Exercise instructions>
Your task is to transcribe all of the records exactly and leave out the pictures.

[Web document revisions]
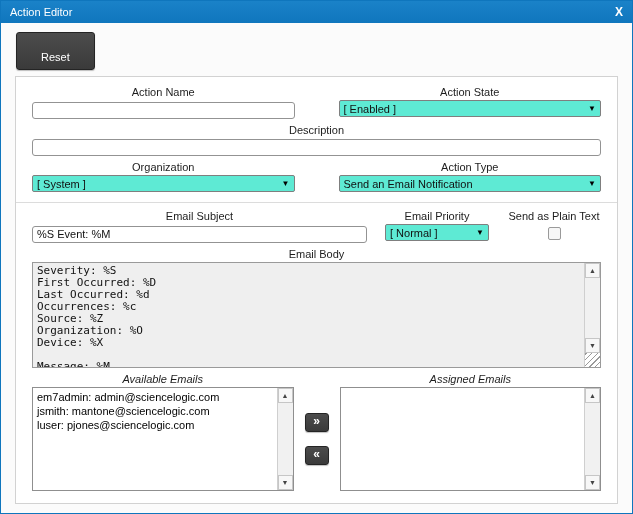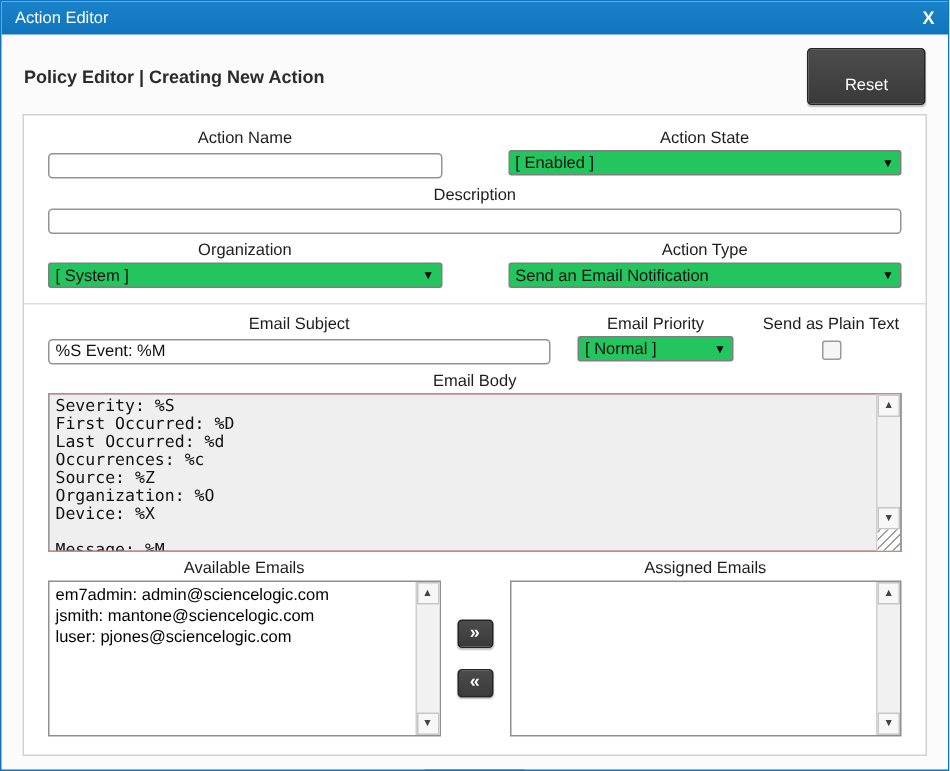--- a/index.html
+++ b/index.html
@@ -175,7 +175,6 @@
   </div>
 
   <div class="header-row">
-    <span class="breadcrumb">Policy Editor | Creating New Action</span>
     <button class="dark-btn reset-btn">Reset</button>
   </div>
 

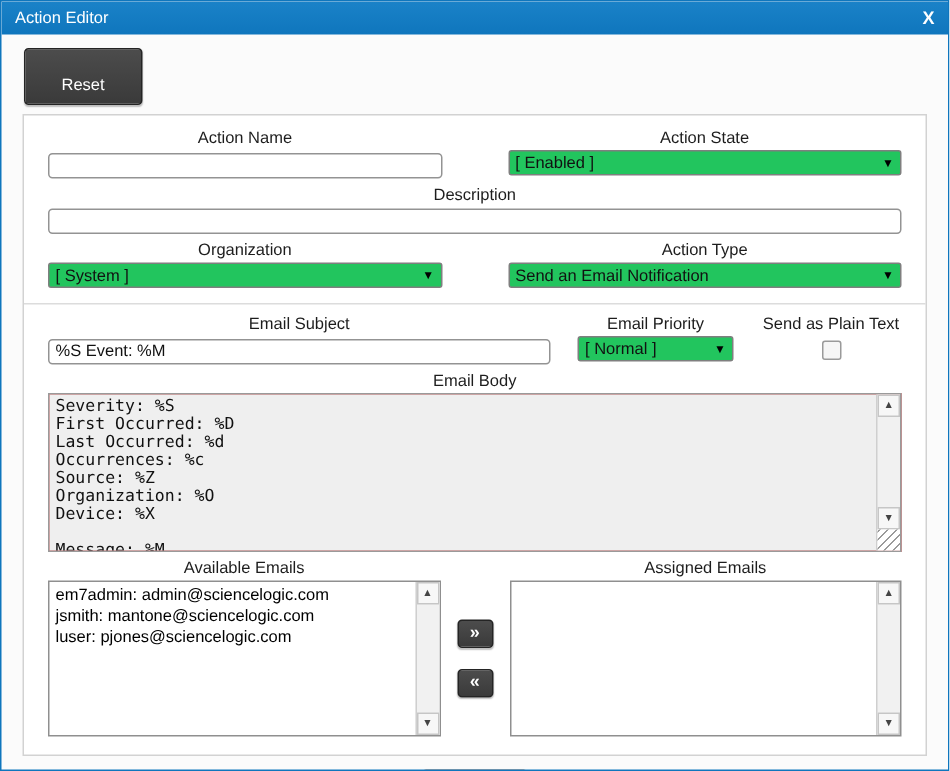--- a/index.html
+++ b/index.html
@@ -71,7 +71,7 @@
     position:relative;
     width:100%; height:17px;
     border:1px solid #7f7f7f; border-radius:2px;
-    background:#22c55e;
+    background:#5eead4;
     font-size:11px; color:#111;
     display:flex; align-items:center;
     padding:0 16px 0 4px;

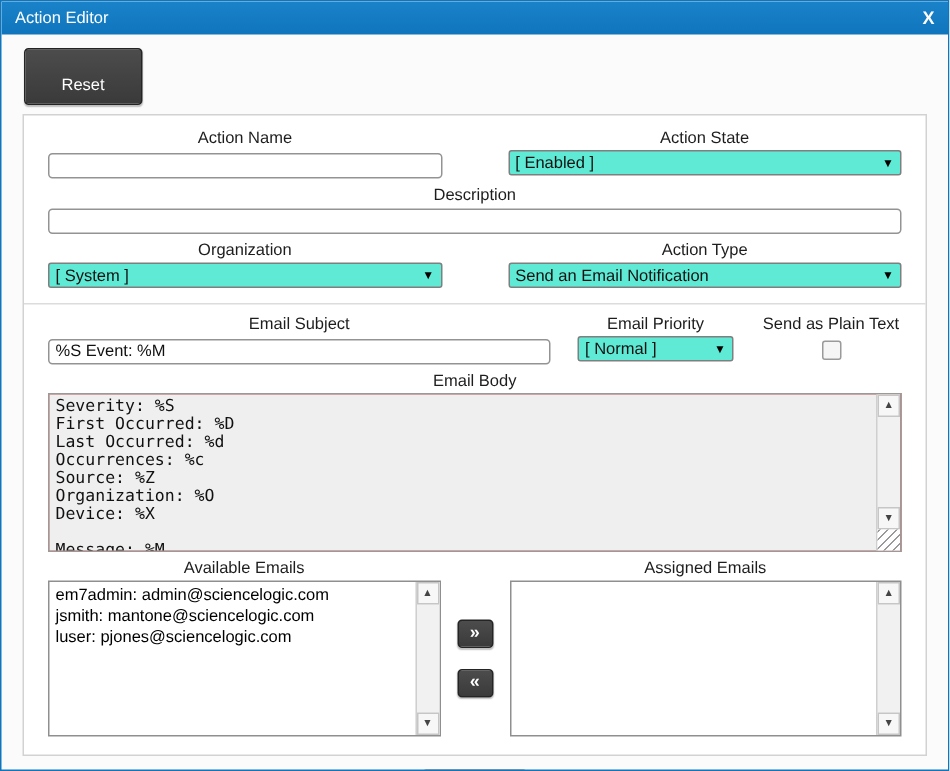--- a/index.html
+++ b/index.html
@@ -132,7 +132,7 @@
     background:#fff repeating-linear-gradient(-45deg, transparent 0 3px, #9a9a9a 3px 4px);
     cursor:nwse-resize;
   }
-  .lists-labels{ display:flex; gap:0; }
+  .lists-labels{ display:flex; gap:0;font-style:italic; }
   .lists-labels .label{ flex:1; }
   .lists-labels .spacer{ width:46px; }
   .lists-row{ display:flex; align-items:stretch; }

Task answer>
--- a/index.html
+++ b/index.html
@@ -175,7 +175,6 @@
   </div>
 
   <div class="header-row">
-    <span class="breadcrumb">Policy Editor | Creating New Action</span>
     <button class="dark-btn reset-btn">Reset</button>
   </div>
 

--- a/index.html
+++ b/index.html
@@ -71,7 +71,7 @@
     position:relative;
     width:100%; height:17px;
     border:1px solid #7f7f7f; border-radius:2px;
-    background:#22c55e;
+    background:#5eead4;
     font-size:11px; color:#111;
     display:flex; align-items:center;
     padding:0 16px 0 4px;

--- a/index.html
+++ b/index.html
@@ -132,7 +132,7 @@
     background:#fff repeating-linear-gradient(-45deg, transparent 0 3px, #9a9a9a 3px 4px);
     cursor:nwse-resize;
   }
-  .lists-labels{ display:flex; gap:0; }
+  .lists-labels{ display:flex; gap:0;font-style:italic; }
   .lists-labels .label{ flex:1; }
   .lists-labels .spacer{ width:46px; }
   .lists-row{ display:flex; align-items:stretch; }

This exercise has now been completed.